Your assignment: From the line that contains "font-size: 37px;" through the closing line of the entries, write out each line exactly; pictures stay out.

Material for this task:
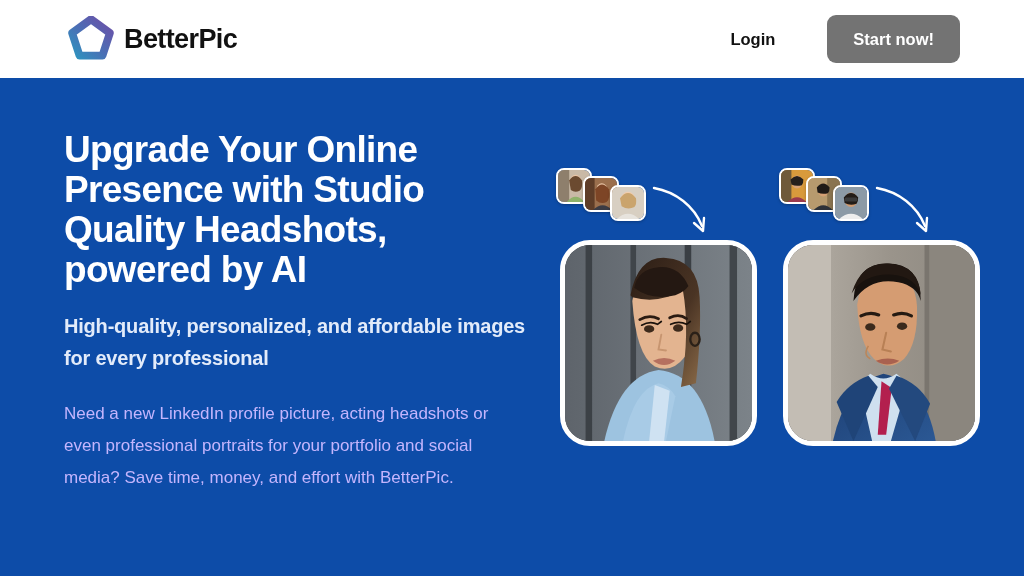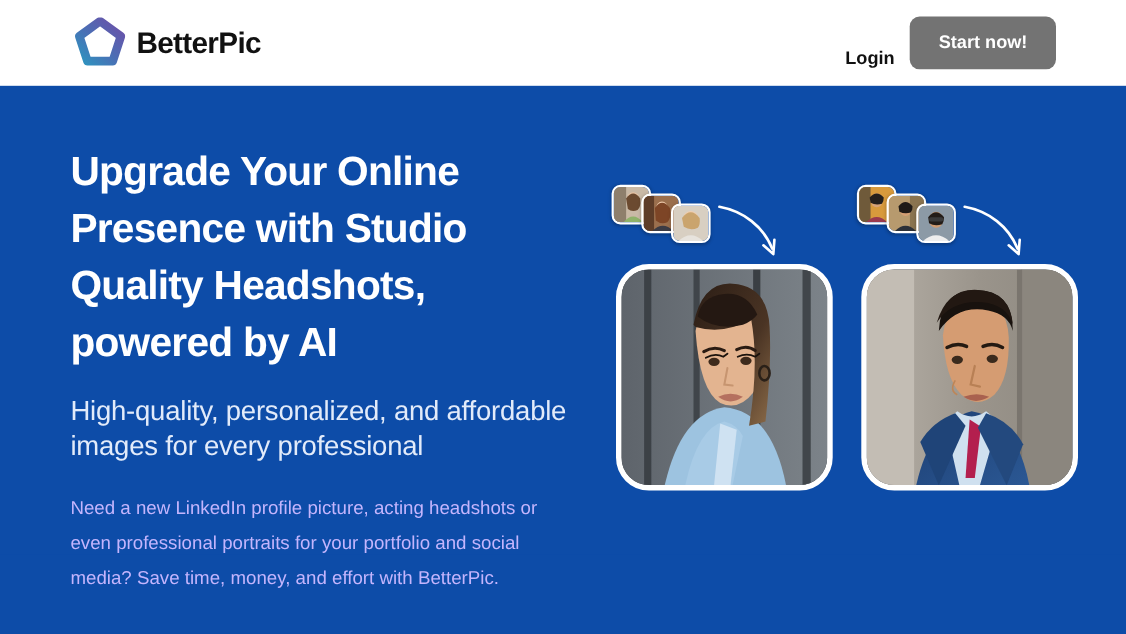--- a/index.html
+++ b/index.html
@@ -77,10 +77,10 @@
 
   .nav-right {
     display: flex;
-    align-items: flex-end;
+    align-items: center;
     margin-left: auto;
     margin-right: 64px;
-    gap: 14px;
+    gap: 52px;
   }
 
   .login-link {

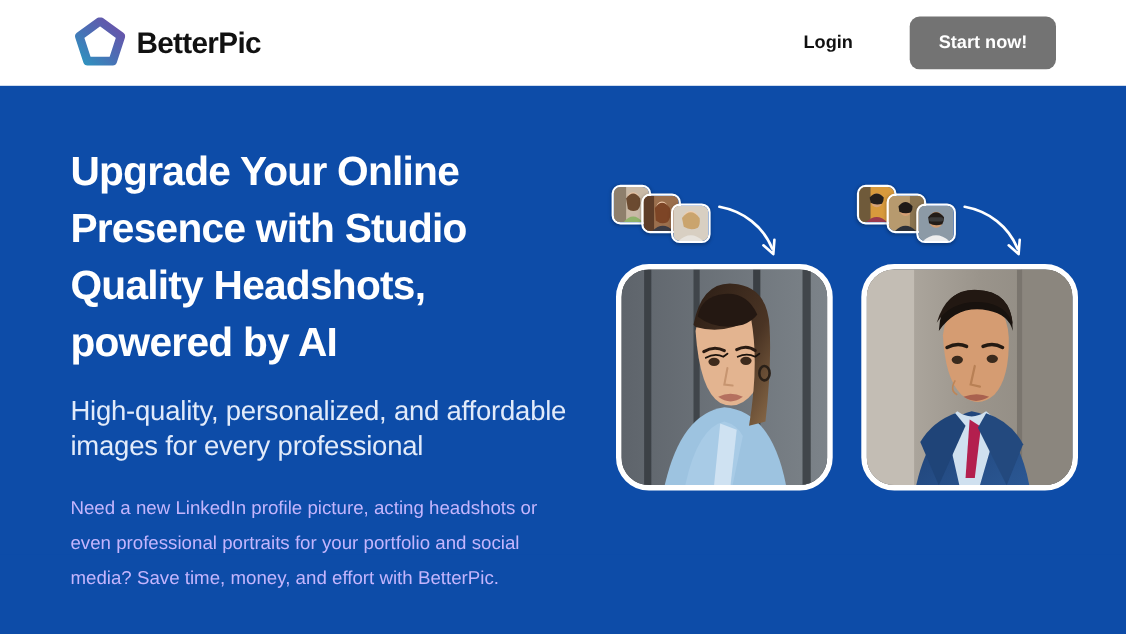--- a/index.html
+++ b/index.html
@@ -122,7 +122,7 @@
 
   .headline {
     font-size: 37px;
-    line-height: 52px;
+    line-height: 40px;
     font-weight: bold;
     color: #ffffff;
     letter-spacing: -0.7px;

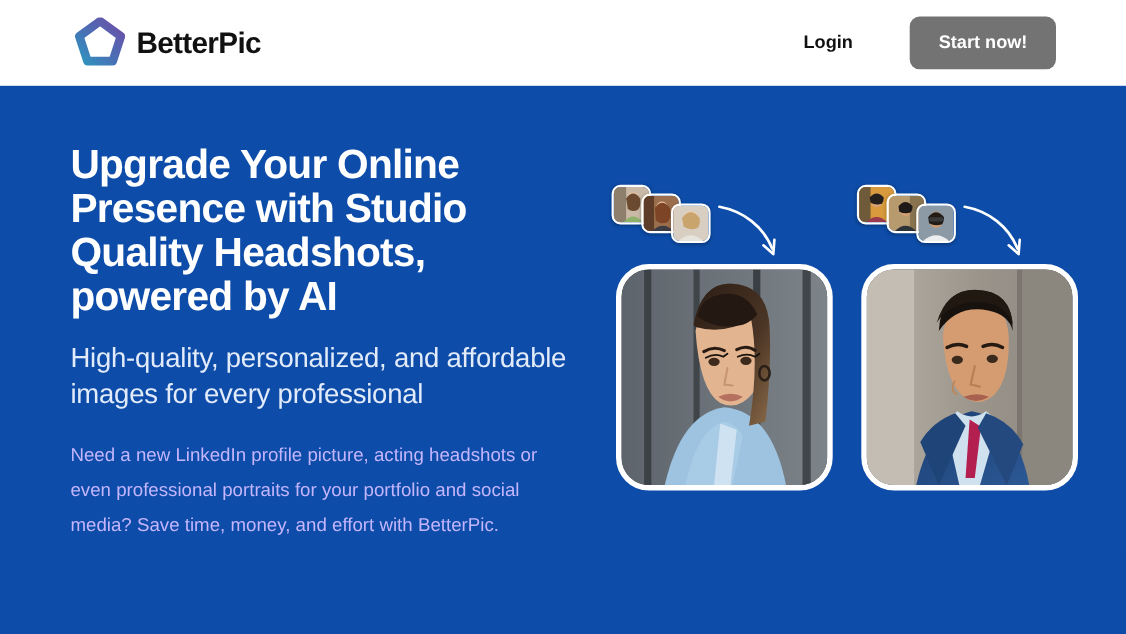--- a/index.html
+++ b/index.html
@@ -130,9 +130,9 @@
 
   .subheadline {
     margin-top: 20px;
-    font-size: 25px;
+    font-size: 20px;
     line-height: 32px;
-    font-weight: normal;
+    font-weight: bold;
     color: #e2ebfa;
     letter-spacing: -0.2px;
   }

Response to the exercise:
     font-size: 37px;
-    line-height: 52px;
+    line-height: 40px;
     font-weight: bold;
     color: #ffffff;
     letter-spacing: -0.7px;

--- a/index.html
+++ b/index.html
@@ -130,9 +130,9 @@
 
   .subheadline {
     margin-top: 20px;
-    font-size: 25px;
+    font-size: 20px;
     line-height: 32px;
-    font-weight: normal;
+    font-weight: bold;
     color: #e2ebfa;
     letter-spacing: -0.2px;
   }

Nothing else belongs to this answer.